McGuire’s chapter 4 brings up the differences between nonofficial religion and official religion. As some one who has identified with both of these categories at one point or another in my life, it is interesting to see the actual breakdown of each of the categories. For instance, the chapter discusses “religious syncretism” where there is a “blending of diverse cultural elements into one religion” (McGuire 113). Religion is just another aspect of one’s own culture. However, in today’s America, I feel that religion is becoming more and more separated from people’s everyday lives. For many, church is what you do on Sunday, and that’s it. But for so many cultures around the world, “religion” is intertwined with their way of life. From Hinduism in the Indian culture, to Buddhism in China, and Islam in the middle east, religion is part of the culture and everyday life. While America is one of the “most religious countries”, culturally I would have to disagree.

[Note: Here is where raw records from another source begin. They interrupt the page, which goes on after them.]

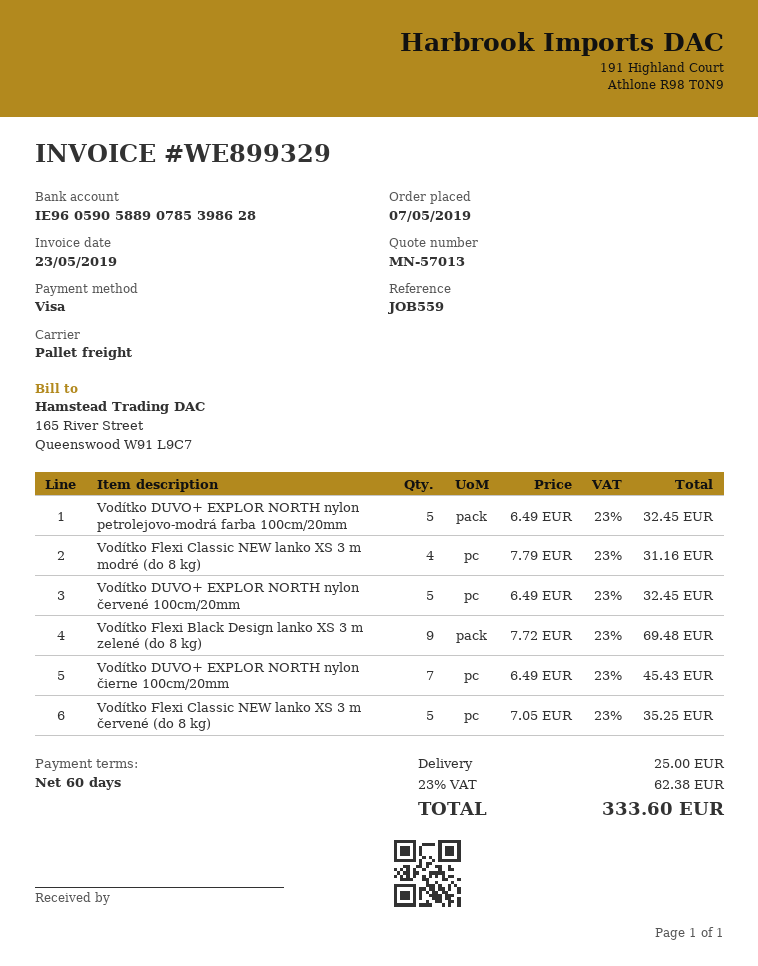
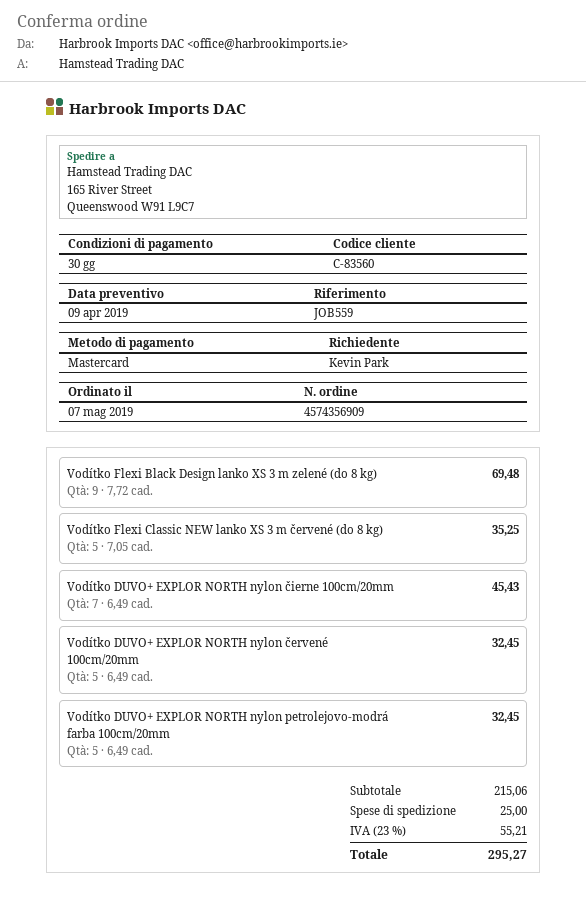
payment terms: 60 days -> 30 days
payment method: Visa -> Mastercard
Vodítko Flexi Classic NEW lanko XS 3 m modré (do 8 kg): 4 x 7.79 = 31.16 -> none
tax: 23% = 62.38 -> 23% = 55.21
total: 333.60 -> 295.27

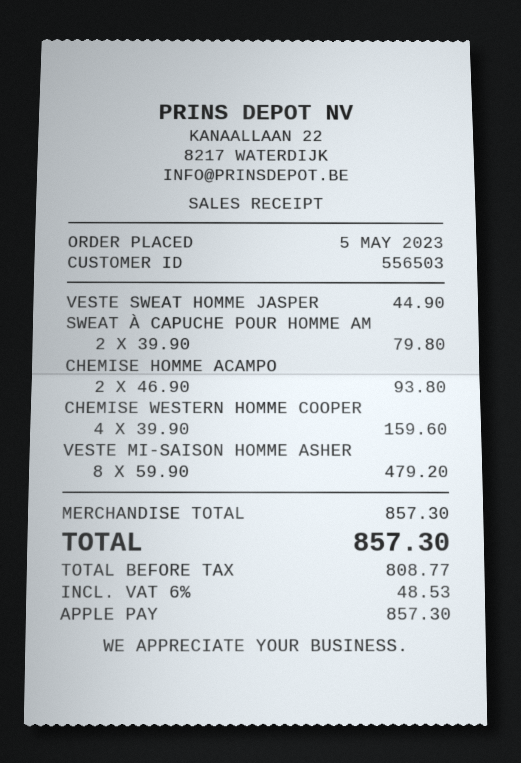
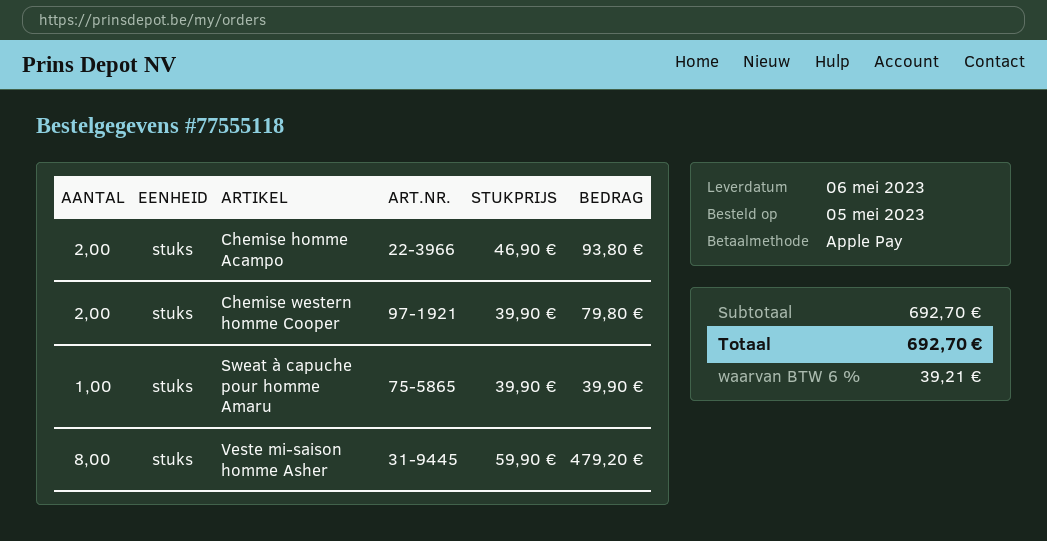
VESTE SWEAT HOMME JASPER: 1 x 44.90 = 44.90 -> none
SWEAT À CAPUCHE POUR HOMME AM: 2 x 39.90 = 79.80 -> 1 x 39.90 = 39.90
CHEMISE WESTERN HOMME COOPER: 4 x 39.90 = 159.60 -> 2 x 39.90 = 79.80
subtotal: 857.30 -> 692.70
tax: 6% = 48.53 -> 6% = 39.21
total: 857.30 -> 692.70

However, one aspect from the last class (1/18) that I found particularly interesting was the map comparison of the “importance of religion” in states versus the electoral college map after this current election. The two maps show an evident correlation between being non or less religious and voting for Clinton, and more religious voting for Trump. For me, this map shows me that there are religious values in America that also align with politically conservative views as well, showing that religion does play a part in who one may vote, or not vote for in an election in America.
The religious landscape in America is difficult to completely understand, as nonofficial religion is on the rise. As McGuire points out, nonofficial religion is difficult to track and categorize as it does not follow a formal institution and is constantly changing and evolving.